▶ _Required work_:
Please copy each line of the records below that includes the word "concurrent".

(Version difference data)
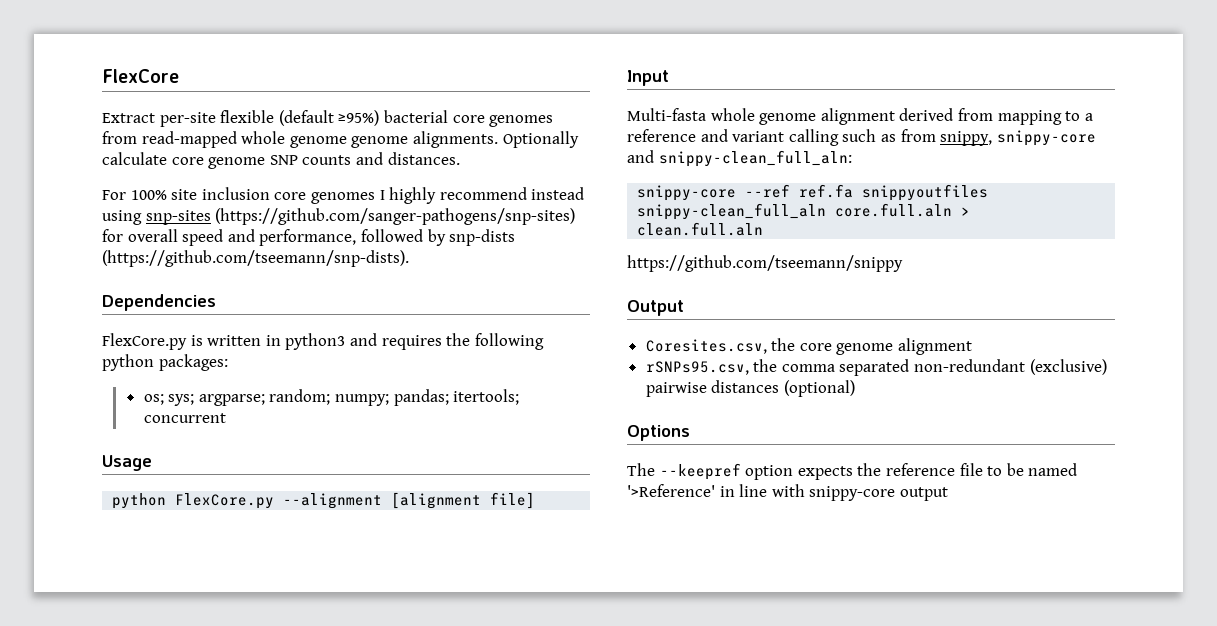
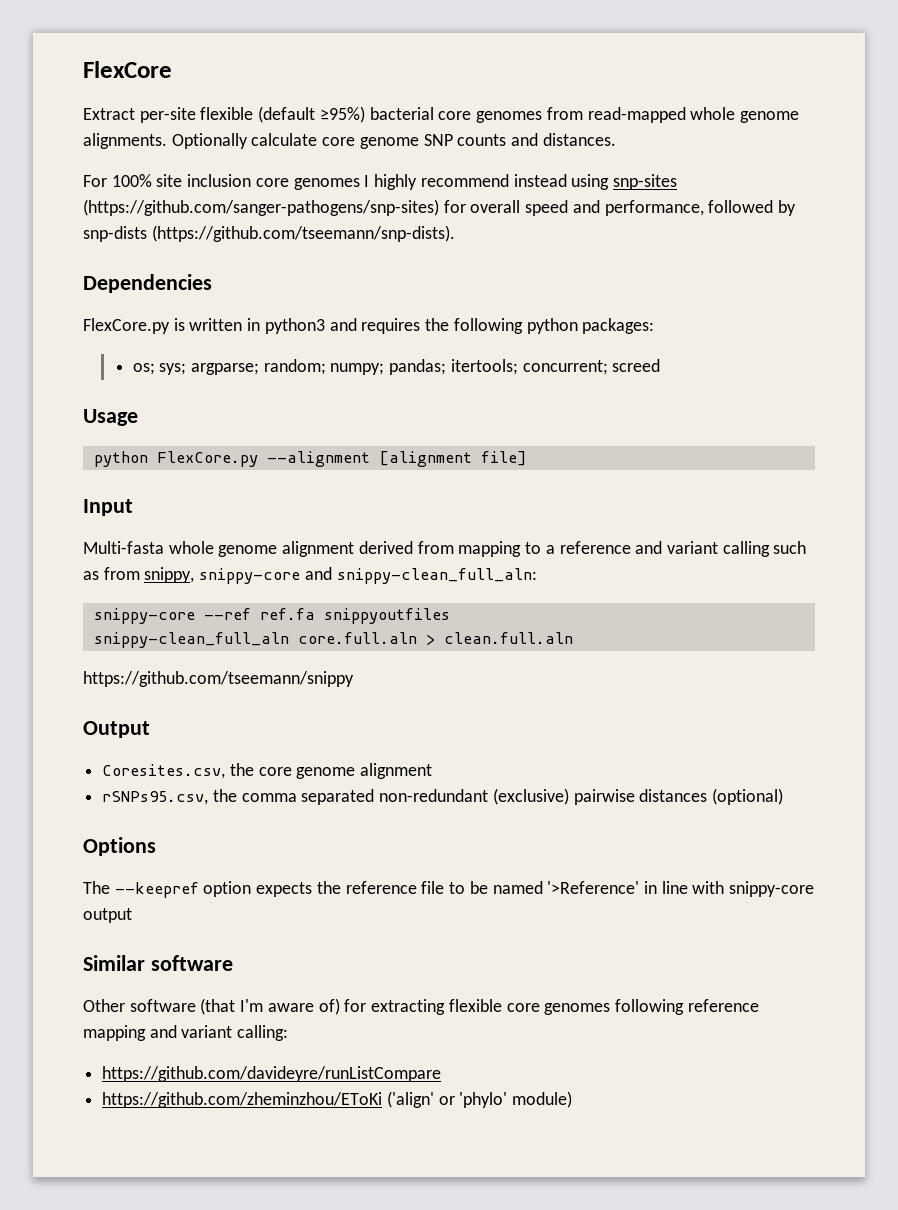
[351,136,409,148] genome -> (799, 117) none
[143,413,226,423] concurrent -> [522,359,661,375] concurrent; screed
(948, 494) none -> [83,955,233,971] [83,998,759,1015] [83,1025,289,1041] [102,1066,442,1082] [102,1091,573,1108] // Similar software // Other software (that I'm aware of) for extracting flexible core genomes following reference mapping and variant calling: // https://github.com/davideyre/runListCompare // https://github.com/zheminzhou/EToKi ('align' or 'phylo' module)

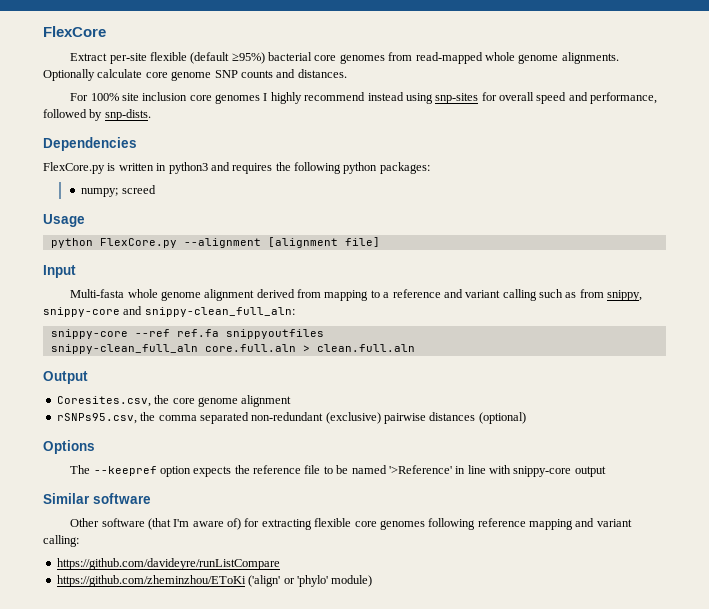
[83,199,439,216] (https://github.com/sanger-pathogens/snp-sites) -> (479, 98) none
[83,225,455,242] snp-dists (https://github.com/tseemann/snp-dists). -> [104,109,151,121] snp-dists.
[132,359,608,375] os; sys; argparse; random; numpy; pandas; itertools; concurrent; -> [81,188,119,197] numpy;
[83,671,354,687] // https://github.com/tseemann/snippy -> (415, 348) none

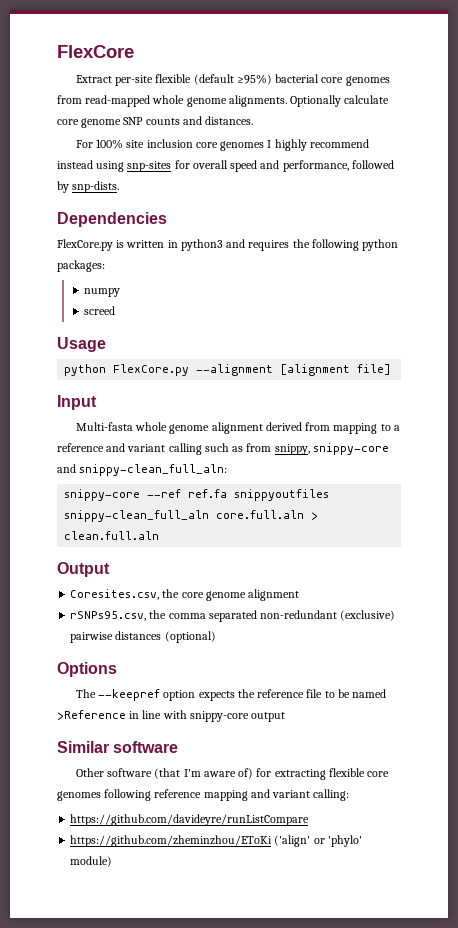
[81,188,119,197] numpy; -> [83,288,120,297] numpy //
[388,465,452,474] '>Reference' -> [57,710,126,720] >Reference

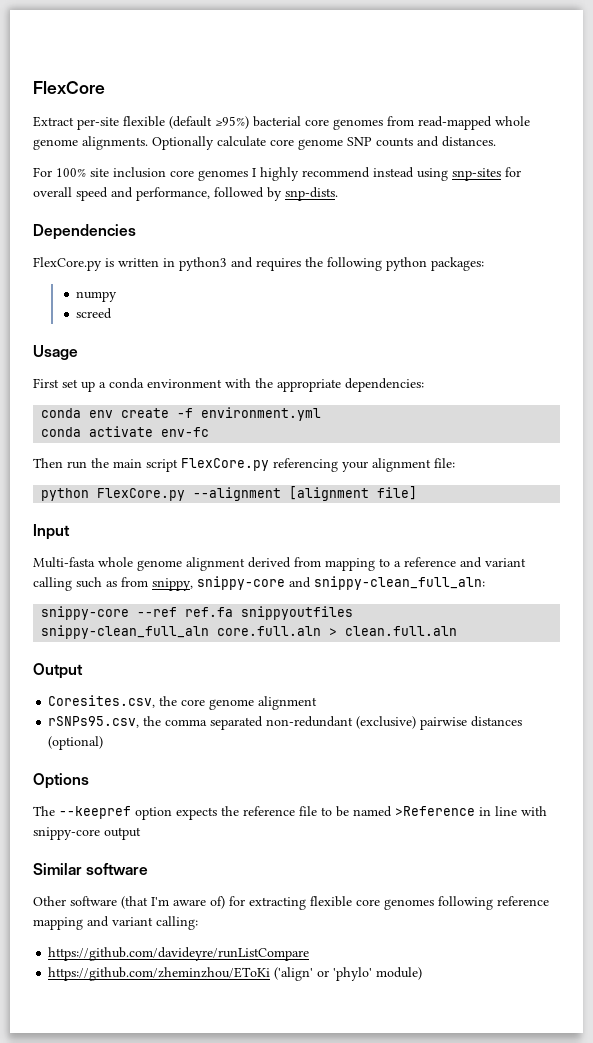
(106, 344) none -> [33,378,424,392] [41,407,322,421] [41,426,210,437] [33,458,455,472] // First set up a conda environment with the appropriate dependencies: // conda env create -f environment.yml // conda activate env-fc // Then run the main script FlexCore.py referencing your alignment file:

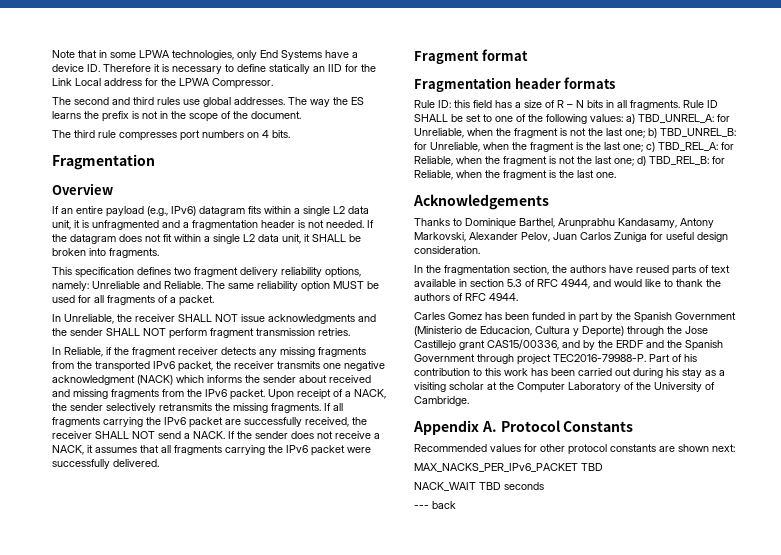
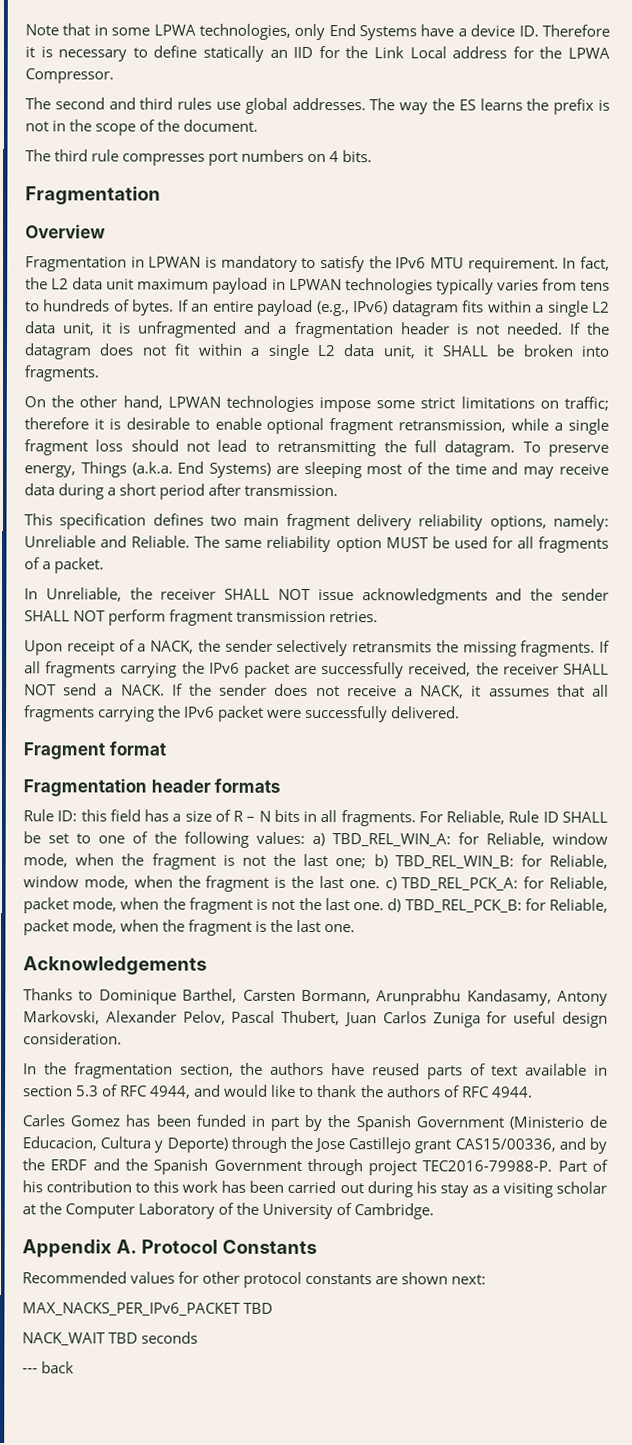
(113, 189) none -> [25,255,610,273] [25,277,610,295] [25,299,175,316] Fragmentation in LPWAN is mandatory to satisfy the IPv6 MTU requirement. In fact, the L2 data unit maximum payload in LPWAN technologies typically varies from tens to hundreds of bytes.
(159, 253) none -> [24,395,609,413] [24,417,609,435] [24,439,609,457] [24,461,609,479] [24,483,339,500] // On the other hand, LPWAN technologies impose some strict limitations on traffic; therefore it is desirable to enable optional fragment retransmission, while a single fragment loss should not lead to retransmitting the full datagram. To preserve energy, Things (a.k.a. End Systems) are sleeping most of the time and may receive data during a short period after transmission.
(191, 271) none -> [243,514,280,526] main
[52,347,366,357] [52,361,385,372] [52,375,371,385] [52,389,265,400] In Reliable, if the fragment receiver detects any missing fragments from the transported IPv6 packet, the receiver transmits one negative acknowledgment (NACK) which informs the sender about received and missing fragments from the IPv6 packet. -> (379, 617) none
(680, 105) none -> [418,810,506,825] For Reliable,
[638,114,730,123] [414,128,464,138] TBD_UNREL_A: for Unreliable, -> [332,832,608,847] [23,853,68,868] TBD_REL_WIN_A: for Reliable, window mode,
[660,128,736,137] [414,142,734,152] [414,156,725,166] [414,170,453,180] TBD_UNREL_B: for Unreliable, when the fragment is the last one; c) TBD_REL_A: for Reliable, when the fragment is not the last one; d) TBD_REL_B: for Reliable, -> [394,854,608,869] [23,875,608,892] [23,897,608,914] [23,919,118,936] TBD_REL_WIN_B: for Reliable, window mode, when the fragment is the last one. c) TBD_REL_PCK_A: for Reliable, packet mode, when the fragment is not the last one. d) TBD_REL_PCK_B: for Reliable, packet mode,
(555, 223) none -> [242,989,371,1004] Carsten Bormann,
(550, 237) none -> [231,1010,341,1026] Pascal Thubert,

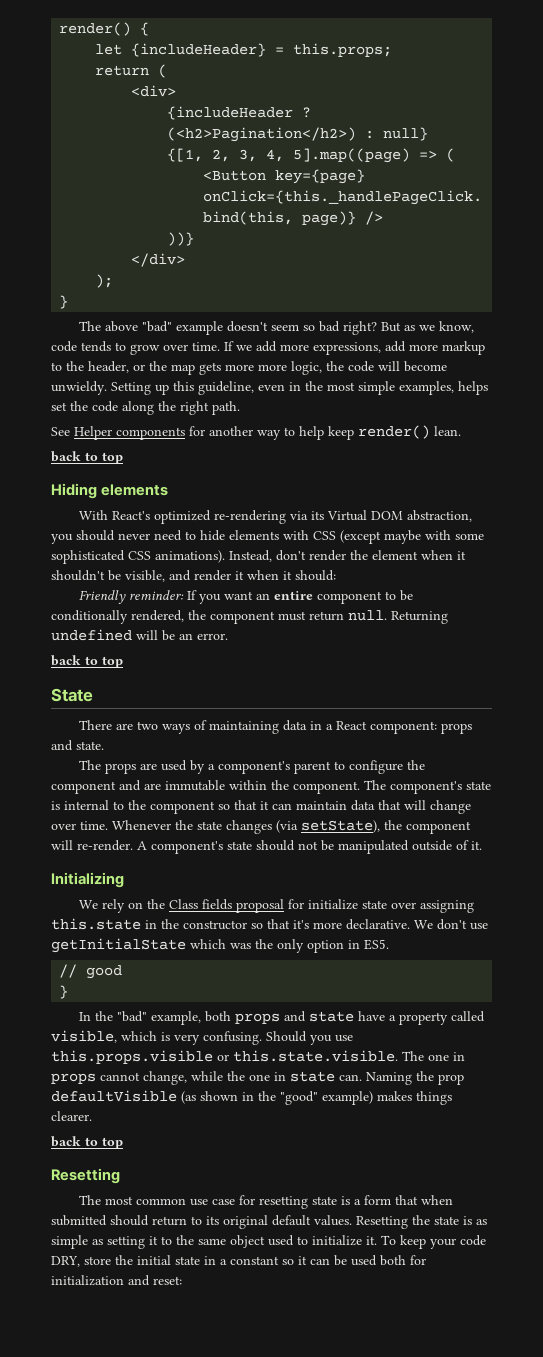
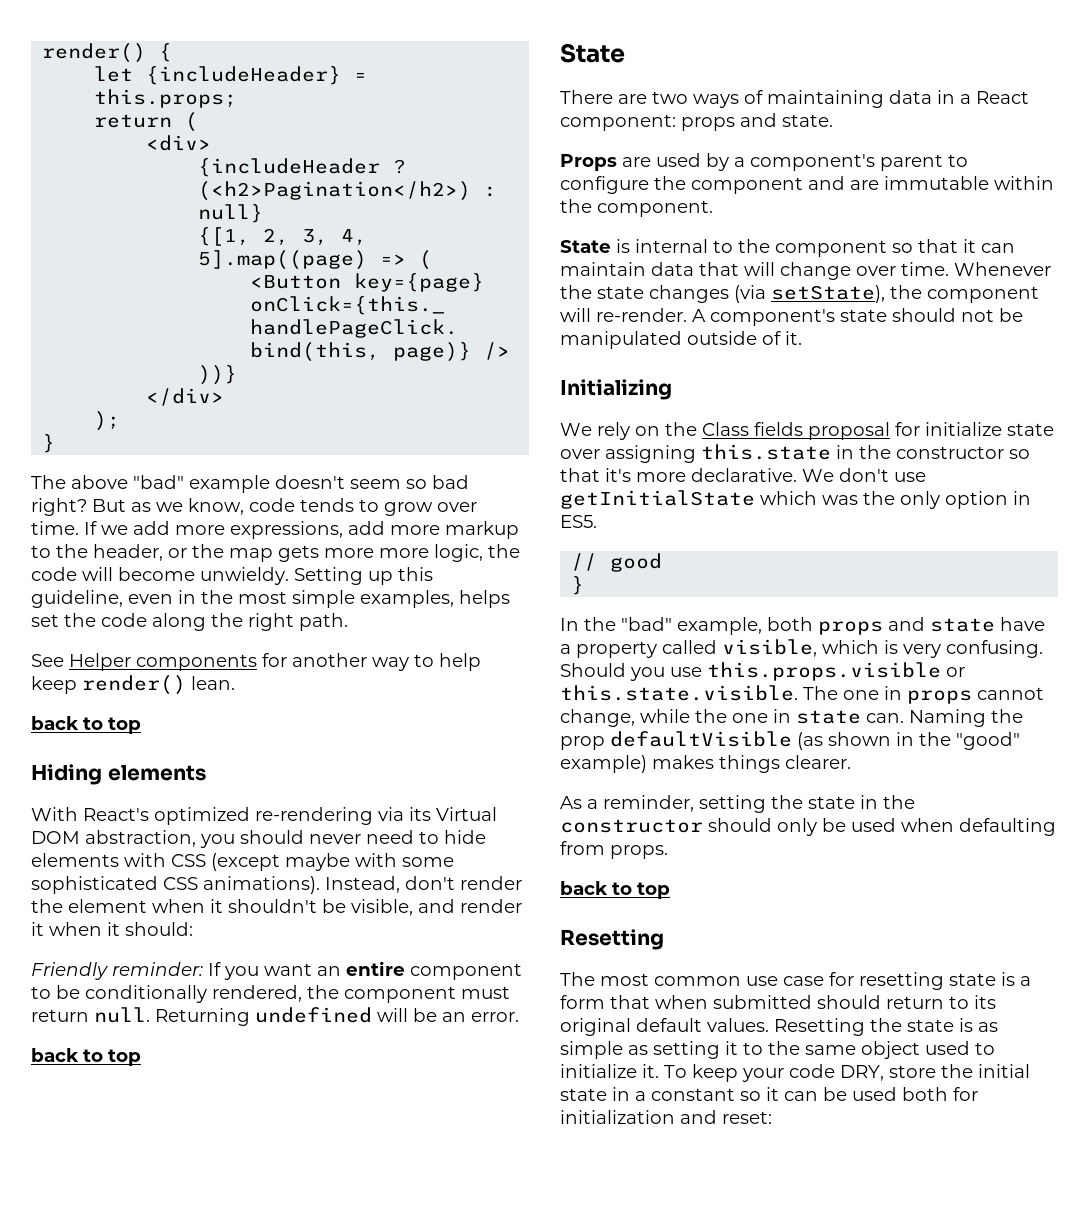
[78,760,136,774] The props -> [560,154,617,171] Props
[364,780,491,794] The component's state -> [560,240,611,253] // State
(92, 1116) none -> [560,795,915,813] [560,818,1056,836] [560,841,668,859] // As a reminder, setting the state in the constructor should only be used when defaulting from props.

▶ _Answer section_:
[143,413,226,423] concurrent -> [522,359,661,375] concurrent; screed
[132,359,608,375] os; sys; argparse; random; numpy; pandas; itertools; concurrent; -> [81,188,119,197] numpy;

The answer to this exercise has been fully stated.